What to work on: Each of the lines below must be retyped character for character.

Stored data:
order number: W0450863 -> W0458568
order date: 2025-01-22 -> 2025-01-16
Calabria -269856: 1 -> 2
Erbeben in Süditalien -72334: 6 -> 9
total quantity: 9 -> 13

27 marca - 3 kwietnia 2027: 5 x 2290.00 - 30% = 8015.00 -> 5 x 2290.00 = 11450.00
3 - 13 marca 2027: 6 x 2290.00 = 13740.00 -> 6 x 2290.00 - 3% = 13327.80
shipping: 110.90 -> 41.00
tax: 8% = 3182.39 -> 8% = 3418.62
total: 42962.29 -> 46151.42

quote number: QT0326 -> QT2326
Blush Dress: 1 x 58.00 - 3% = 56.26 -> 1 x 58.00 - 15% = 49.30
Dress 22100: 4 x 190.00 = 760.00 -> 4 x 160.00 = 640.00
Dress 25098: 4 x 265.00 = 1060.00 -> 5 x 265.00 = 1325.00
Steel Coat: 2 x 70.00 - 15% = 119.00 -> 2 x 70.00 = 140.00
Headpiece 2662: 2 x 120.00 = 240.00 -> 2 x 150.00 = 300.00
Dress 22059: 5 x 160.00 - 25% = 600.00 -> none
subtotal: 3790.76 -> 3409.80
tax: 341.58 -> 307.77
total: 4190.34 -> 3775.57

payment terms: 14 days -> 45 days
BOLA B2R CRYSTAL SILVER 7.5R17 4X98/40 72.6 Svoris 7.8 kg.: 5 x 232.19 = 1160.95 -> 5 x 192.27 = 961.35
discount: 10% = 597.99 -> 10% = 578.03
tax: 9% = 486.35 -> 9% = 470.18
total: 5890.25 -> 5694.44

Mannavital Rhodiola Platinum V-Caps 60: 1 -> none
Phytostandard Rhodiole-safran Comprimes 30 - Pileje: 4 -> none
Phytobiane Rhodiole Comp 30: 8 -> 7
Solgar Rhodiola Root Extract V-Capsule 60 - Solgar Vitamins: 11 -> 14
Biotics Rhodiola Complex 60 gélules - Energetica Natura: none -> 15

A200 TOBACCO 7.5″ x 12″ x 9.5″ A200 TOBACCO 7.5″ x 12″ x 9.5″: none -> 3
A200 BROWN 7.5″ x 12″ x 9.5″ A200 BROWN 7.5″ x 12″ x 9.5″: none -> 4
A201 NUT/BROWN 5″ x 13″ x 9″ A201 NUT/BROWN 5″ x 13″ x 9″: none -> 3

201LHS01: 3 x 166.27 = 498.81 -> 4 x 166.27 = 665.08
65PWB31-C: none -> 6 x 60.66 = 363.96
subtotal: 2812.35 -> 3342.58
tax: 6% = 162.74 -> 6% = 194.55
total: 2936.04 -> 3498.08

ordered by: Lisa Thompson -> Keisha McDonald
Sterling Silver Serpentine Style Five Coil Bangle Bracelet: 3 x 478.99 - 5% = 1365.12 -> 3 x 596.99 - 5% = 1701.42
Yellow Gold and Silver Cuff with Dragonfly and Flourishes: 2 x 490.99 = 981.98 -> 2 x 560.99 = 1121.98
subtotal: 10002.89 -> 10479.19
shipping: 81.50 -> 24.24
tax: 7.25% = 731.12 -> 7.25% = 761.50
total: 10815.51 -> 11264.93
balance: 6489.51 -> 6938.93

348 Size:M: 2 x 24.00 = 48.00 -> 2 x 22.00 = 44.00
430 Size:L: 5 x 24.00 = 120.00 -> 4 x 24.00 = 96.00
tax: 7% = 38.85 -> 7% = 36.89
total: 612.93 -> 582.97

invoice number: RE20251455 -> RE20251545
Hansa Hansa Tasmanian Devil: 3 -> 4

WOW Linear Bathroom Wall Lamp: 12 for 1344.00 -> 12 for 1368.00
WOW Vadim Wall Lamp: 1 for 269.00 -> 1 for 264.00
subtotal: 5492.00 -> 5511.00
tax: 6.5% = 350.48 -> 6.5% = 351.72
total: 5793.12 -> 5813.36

Finished exercise:
order number: W0450863 -> W0458568
order date: 2025-01-22 -> 2025-01-16
Calabria -269856: 1 -> 2
Erbeben in Süditalien -72334: 6 -> 9
total quantity: 9 -> 13

27 marca - 3 kwietnia 2027: 5 x 2290.00 - 30% = 8015.00 -> 5 x 2290.00 = 11450.00
3 - 13 marca 2027: 6 x 2290.00 = 13740.00 -> 6 x 2290.00 - 3% = 13327.80
shipping: 110.90 -> 41.00
tax: 8% = 3182.39 -> 8% = 3418.62
total: 42962.29 -> 46151.42

quote number: QT0326 -> QT2326
Blush Dress: 1 x 58.00 - 3% = 56.26 -> 1 x 58.00 - 15% = 49.30
Dress 22100: 4 x 190.00 = 760.00 -> 4 x 160.00 = 640.00
Dress 25098: 4 x 265.00 = 1060.00 -> 5 x 265.00 = 1325.00
Steel Coat: 2 x 70.00 - 15% = 119.00 -> 2 x 70.00 = 140.00
Headpiece 2662: 2 x 120.00 = 240.00 -> 2 x 150.00 = 300.00
Dress 22059: 5 x 160.00 - 25% = 600.00 -> none
subtotal: 3790.76 -> 3409.80
tax: 341.58 -> 307.77
total: 4190.34 -> 3775.57

payment terms: 14 days -> 45 days
BOLA B2R CRYSTAL SILVER 7.5R17 4X98/40 72.6 Svoris 7.8 kg.: 5 x 232.19 = 1160.95 -> 5 x 192.27 = 961.35
discount: 10% = 597.99 -> 10% = 578.03
tax: 9% = 486.35 -> 9% = 470.18
total: 5890.25 -> 5694.44

Mannavital Rhodiola Platinum V-Caps 60: 1 -> none
Phytostandard Rhodiole-safran Comprimes 30 - Pileje: 4 -> none
Phytobiane Rhodiole Comp 30: 8 -> 7
Solgar Rhodiola Root Extract V-Capsule 60 - Solgar Vitamins: 11 -> 14
Biotics Rhodiola Complex 60 gélules - Energetica Natura: none -> 15

A200 TOBACCO 7.5″ x 12″ x 9.5″ A200 TOBACCO 7.5″ x 12″ x 9.5″: none -> 3
A200 BROWN 7.5″ x 12″ x 9.5″ A200 BROWN 7.5″ x 12″ x 9.5″: none -> 4
A201 NUT/BROWN 5″ x 13″ x 9″ A201 NUT/BROWN 5″ x 13″ x 9″: none -> 3

201LHS01: 3 x 166.27 = 498.81 -> 4 x 166.27 = 665.08
65PWB31-C: none -> 6 x 60.66 = 363.96
subtotal: 2812.35 -> 3342.58
tax: 6% = 162.74 -> 6% = 194.55
total: 2936.04 -> 3498.08

ordered by: Lisa Thompson -> Keisha McDonald
Sterling Silver Serpentine Style Five Coil Bangle Bracelet: 3 x 478.99 - 5% = 1365.12 -> 3 x 596.99 - 5% = 1701.42
Yellow Gold and Silver Cuff with Dragonfly and Flourishes: 2 x 490.99 = 981.98 -> 2 x 560.99 = 1121.98
subtotal: 10002.89 -> 10479.19
shipping: 81.50 -> 24.24
tax: 7.25% = 731.12 -> 7.25% = 761.50
total: 10815.51 -> 11264.93
balance: 6489.51 -> 6938.93

348 Size:M: 2 x 24.00 = 48.00 -> 2 x 22.00 = 44.00
430 Size:L: 5 x 24.00 = 120.00 -> 4 x 24.00 = 96.00
tax: 7% = 38.85 -> 7% = 36.89
total: 612.93 -> 582.97

invoice number: RE20251455 -> RE20251545
Hansa Hansa Tasmanian Devil: 3 -> 4

WOW Linear Bathroom Wall Lamp: 12 for 1344.00 -> 12 for 1368.00
WOW Vadim Wall Lamp: 1 for 269.00 -> 1 for 264.00
subtotal: 5492.00 -> 5511.00
tax: 6.5% = 350.48 -> 6.5% = 351.72
total: 5793.12 -> 5813.36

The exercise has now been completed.